WHAT IS THE FOREX FORECAST POLL?

It indicates when the forex market is unable to move in a particular direction and thus needs rest or correction. Thus, MACD revolves around moving averages but also requires certain other formulas. In fact, it is a sort of technical indicator referred to as the oscillator. The oscillators are displayed in boxes under the pricing chart. Once an oscillator goes up, it must return back. Typically, this is what happens in the pricing chart too. However, while the MACD must return to 0 or even lower, the price drop will most likely be less or smaller.

Thus, this is exactly how the MACD predicts price turns. Traders who use the MACD indicator must look for dramatic fall and rise. As a result, they must sell once the histogram begins to decline after making a big advancement.
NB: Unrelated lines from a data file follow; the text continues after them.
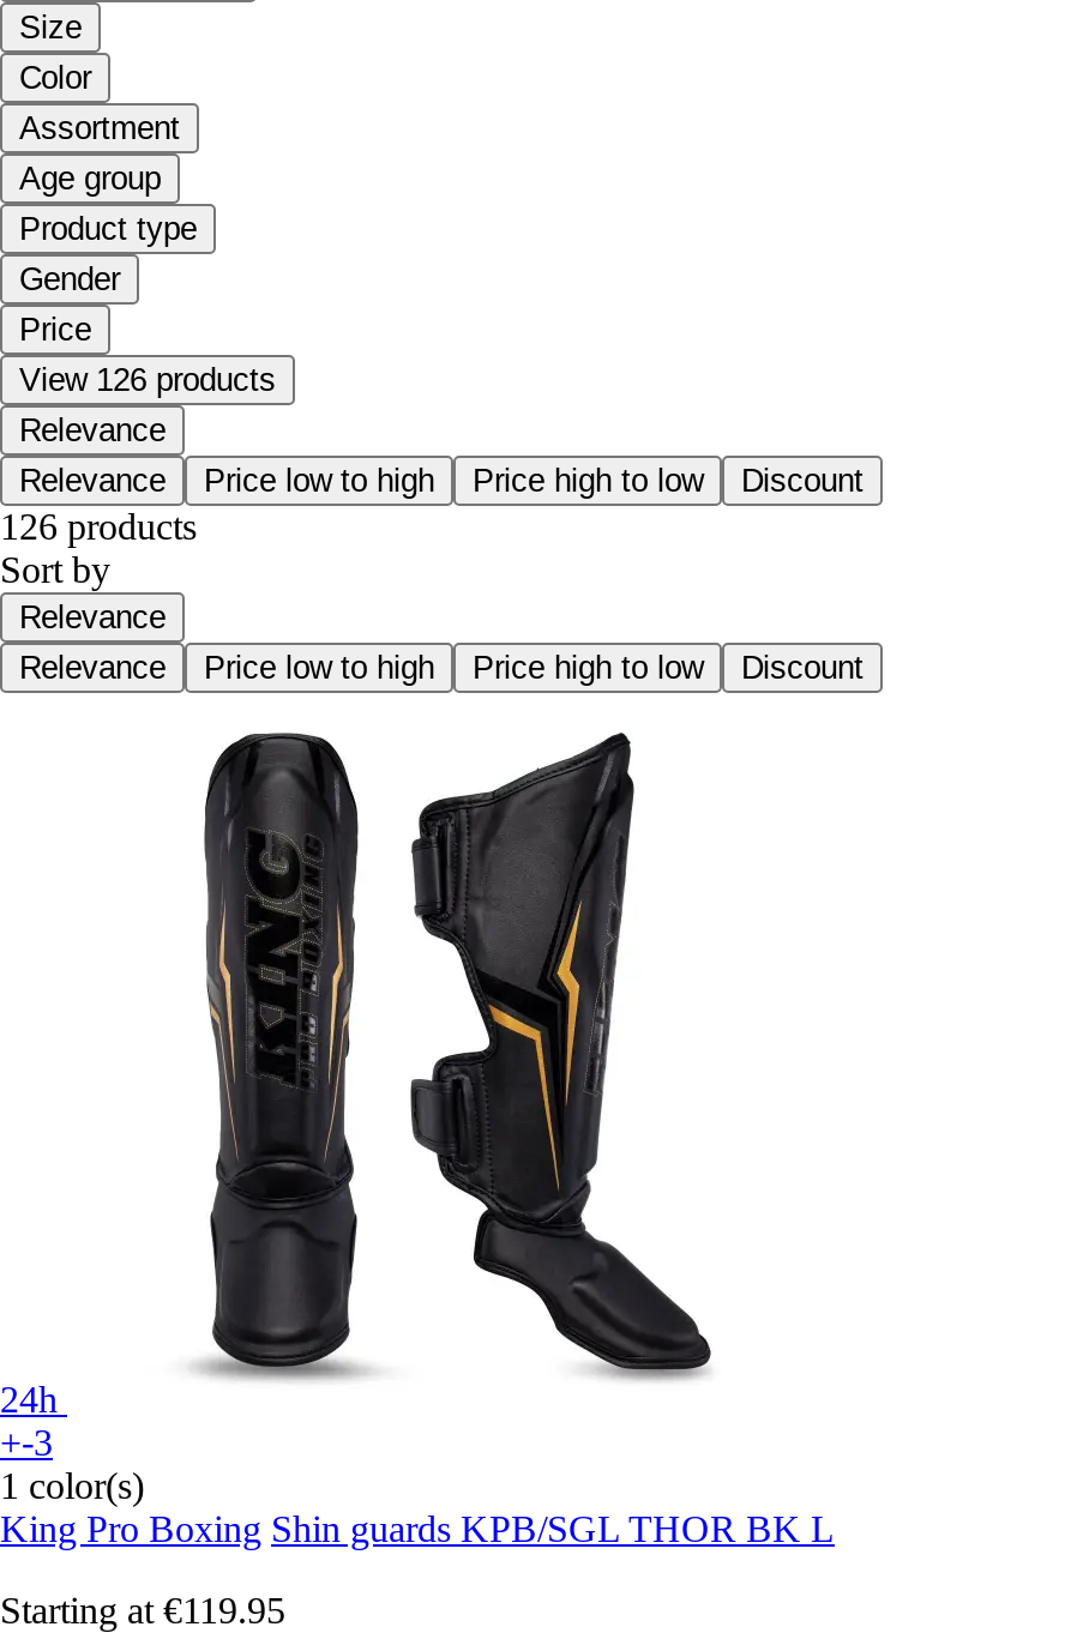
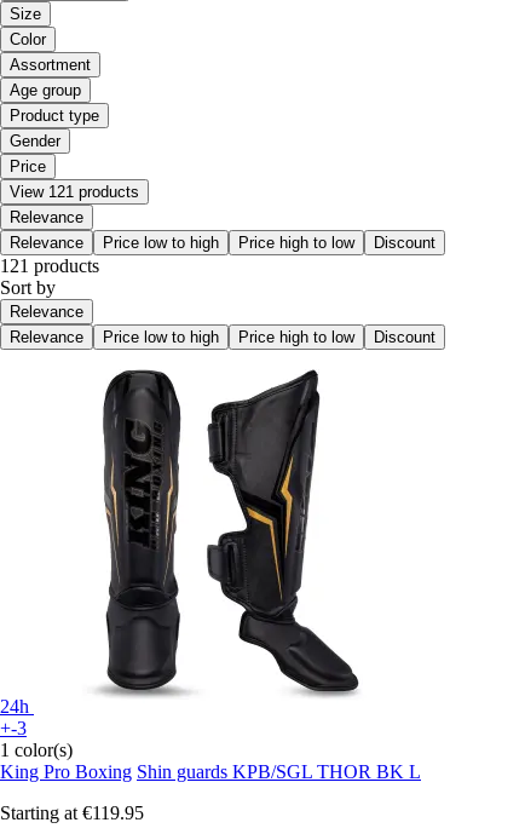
[19,363,276,399] View 126 products -> [10,183,139,201] View 121 products
[0,506,197,547] 126 products -> [0,256,99,276] 121 products

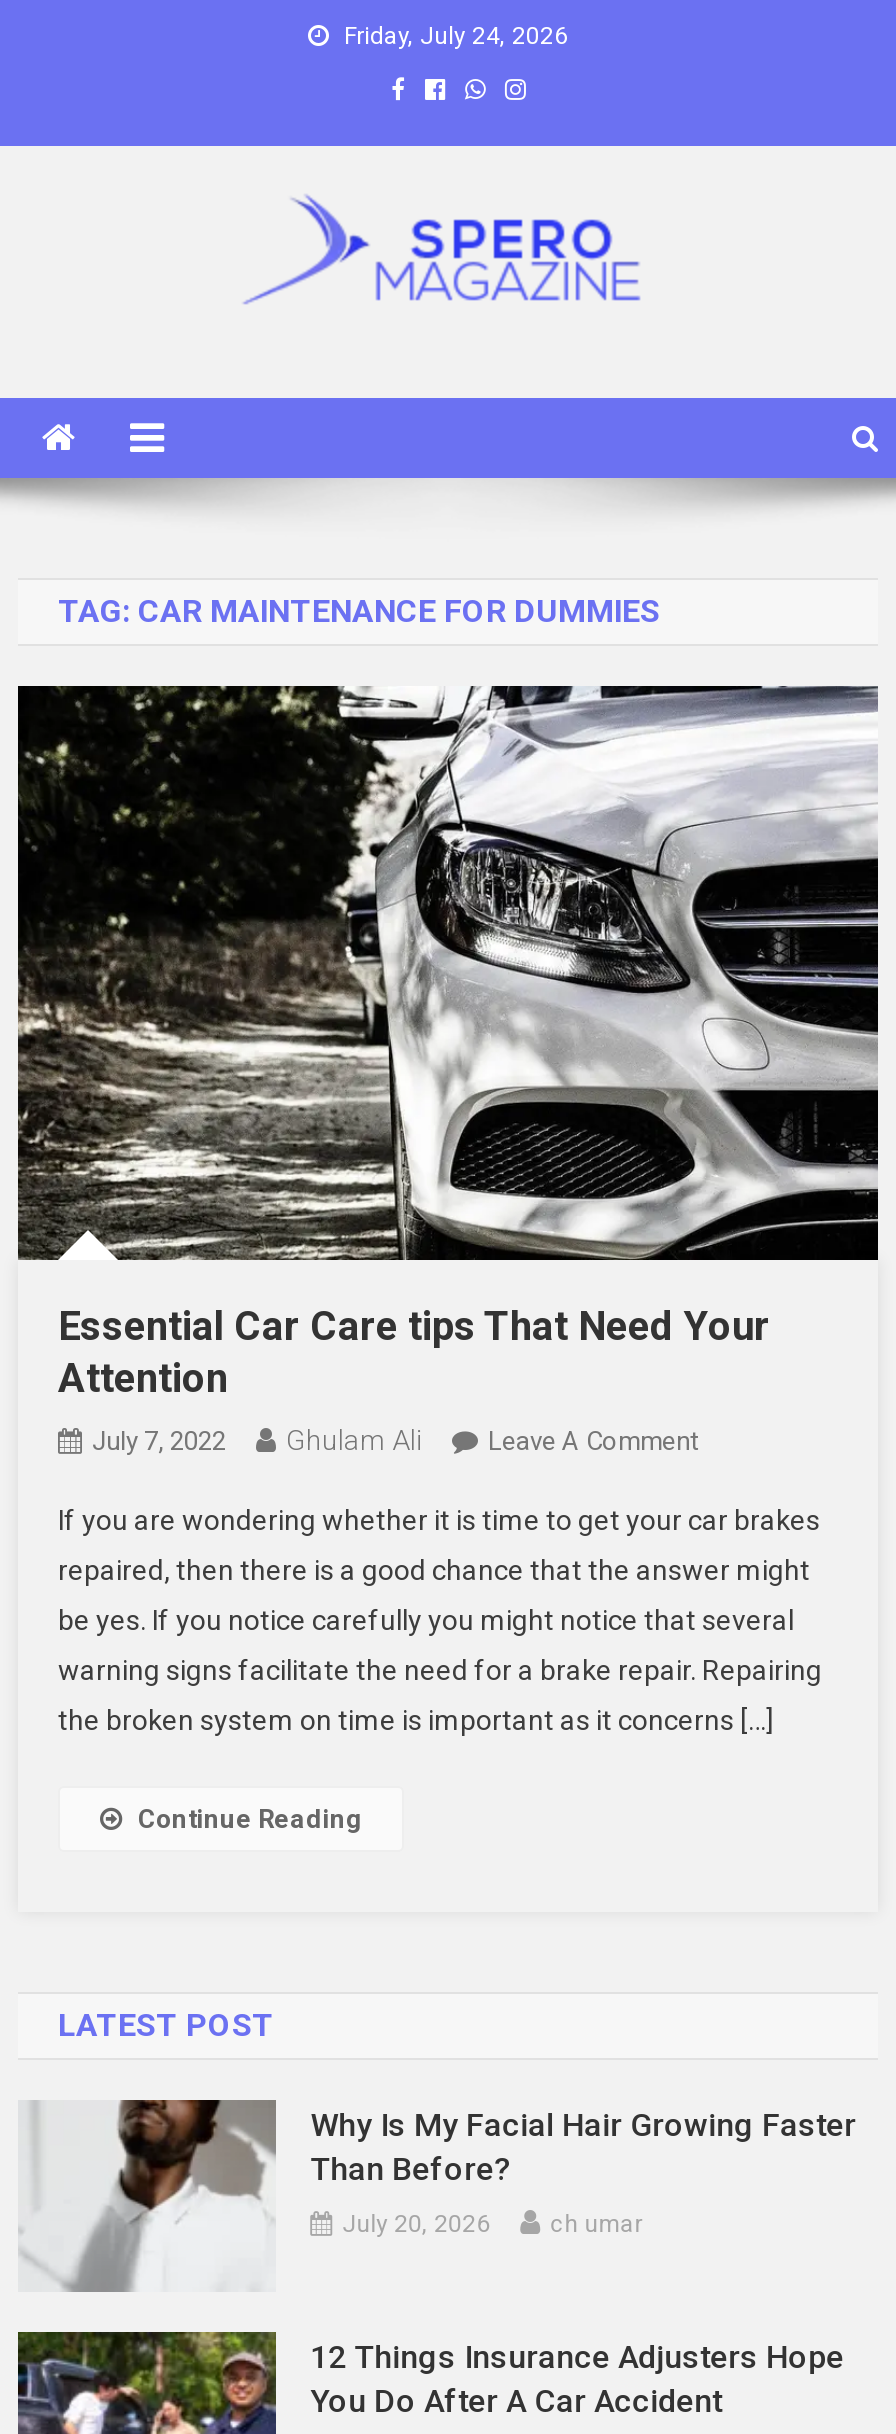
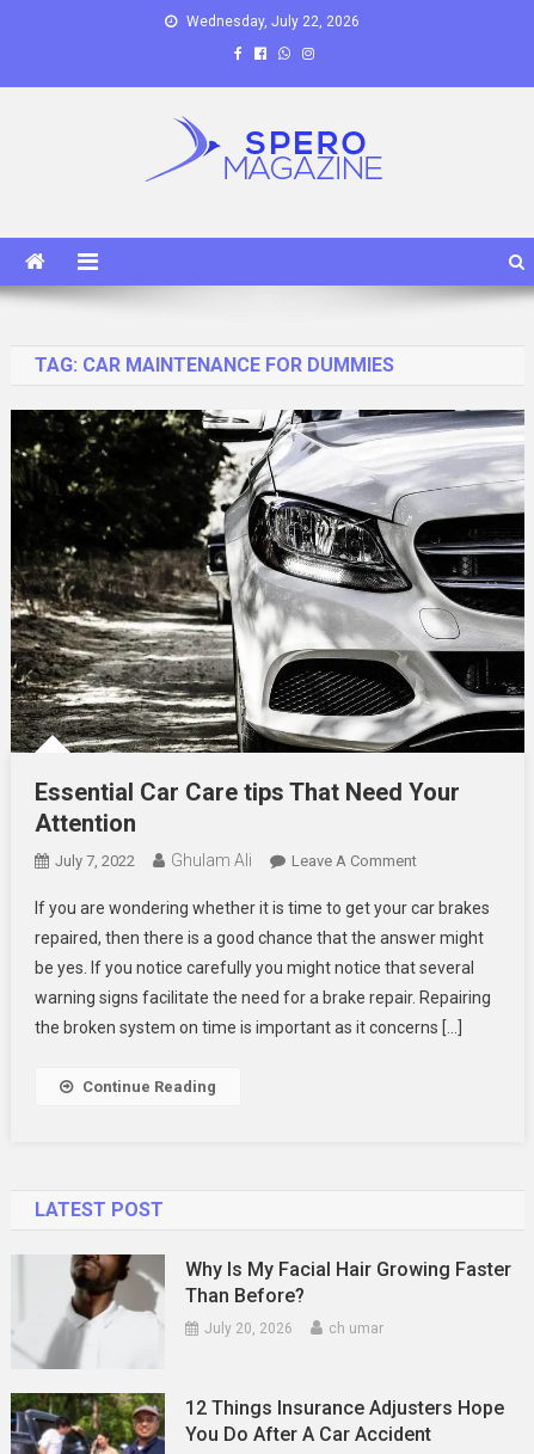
[344,22,568,50] Friday, July 24, 2026 -> [186,13,359,30] Wednesday, July 22, 2026

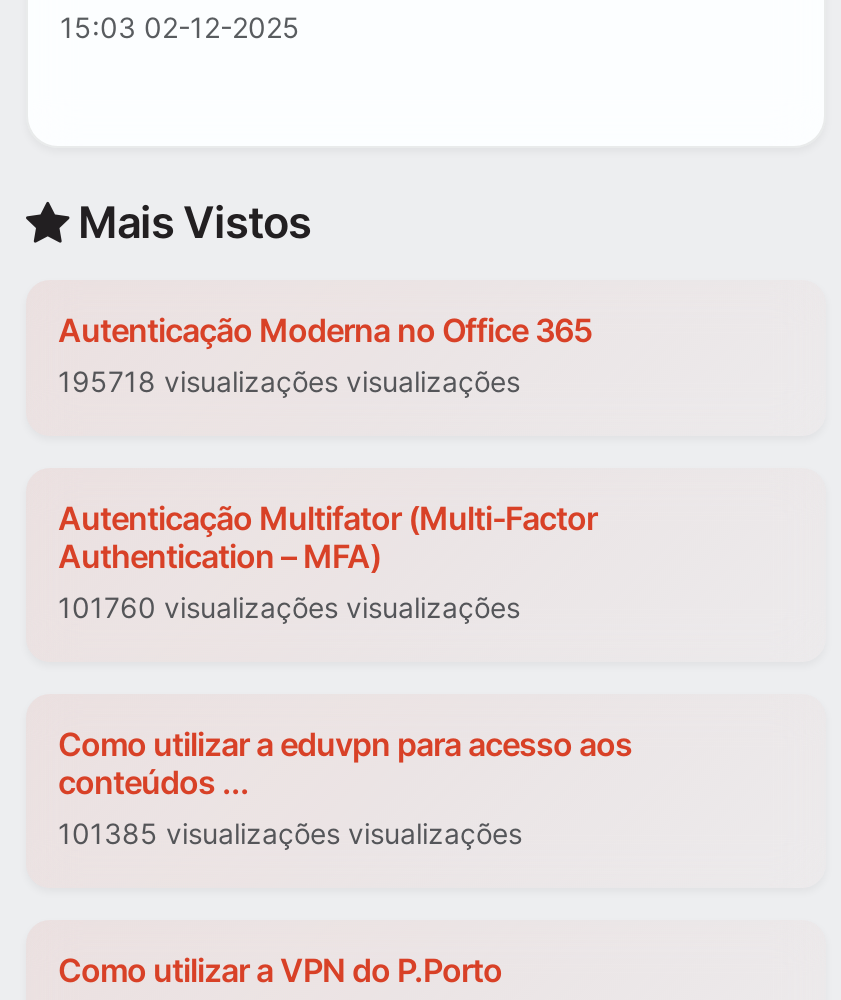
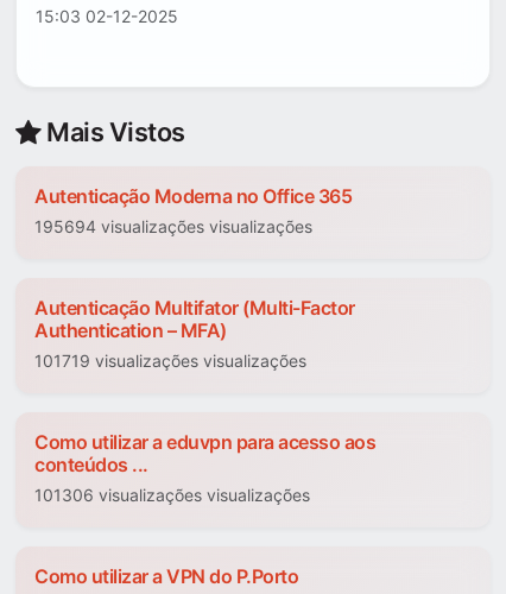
[58,365,520,399] 195718 visualizações visualizações -> [34,217,312,237] 195694 visualizações visualizações
[58,591,520,625] 101760 visualizações visualizações -> [34,351,306,371] 101719 visualizações visualizações
[58,817,522,851] 101385 visualizações visualizações -> [34,485,310,505] 101306 visualizações visualizações

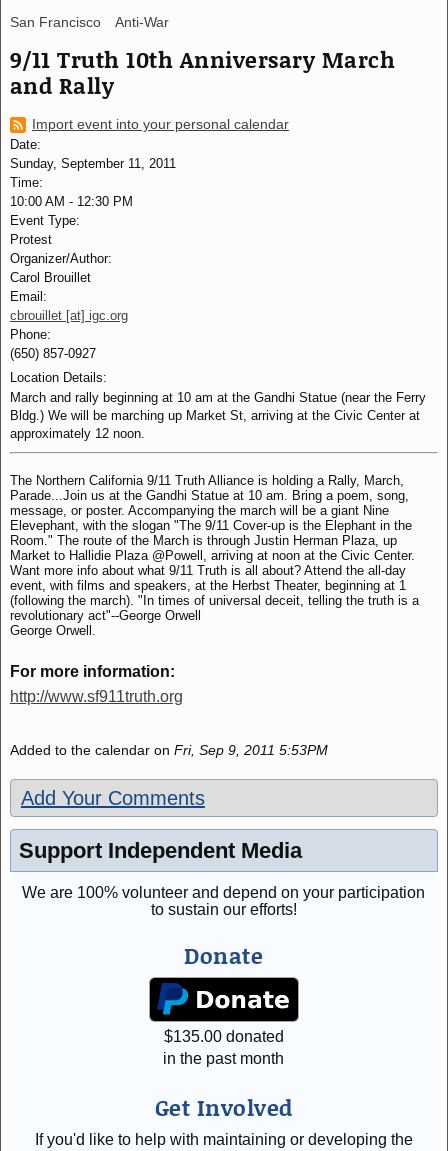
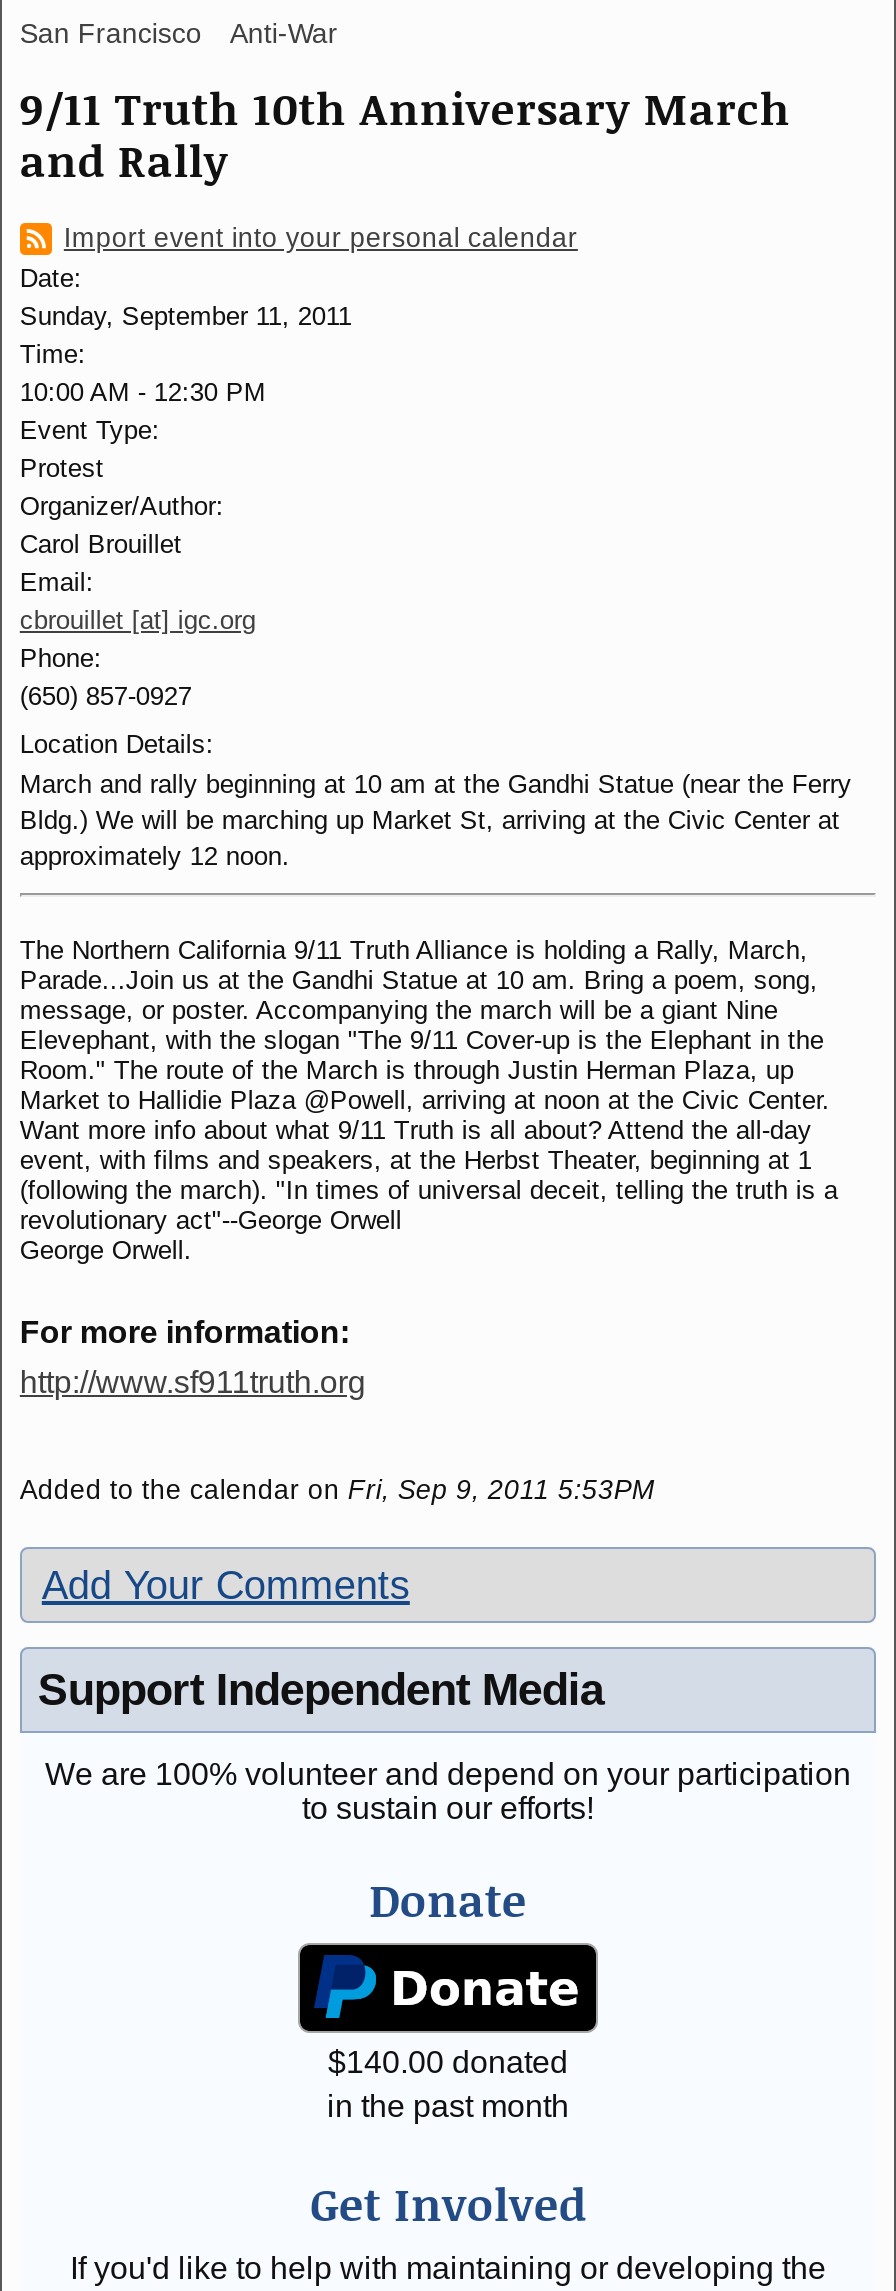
[164,1028,284,1045] $135.00 donated -> [328,2044,568,2078] $140.00 donated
On the contrary, they must buy after the histogram starts going up after a massive decline. Also, the crossovers that take place between the signal line and histogram are helpful in predicting precise market movements.

Thus, traders must buy after MACD histogram goes beyond the signal line. On the other hand, they must sell after the MACD and histogram drops under the forex signal line. Apart from this, zero line also serves as another source for confirmation.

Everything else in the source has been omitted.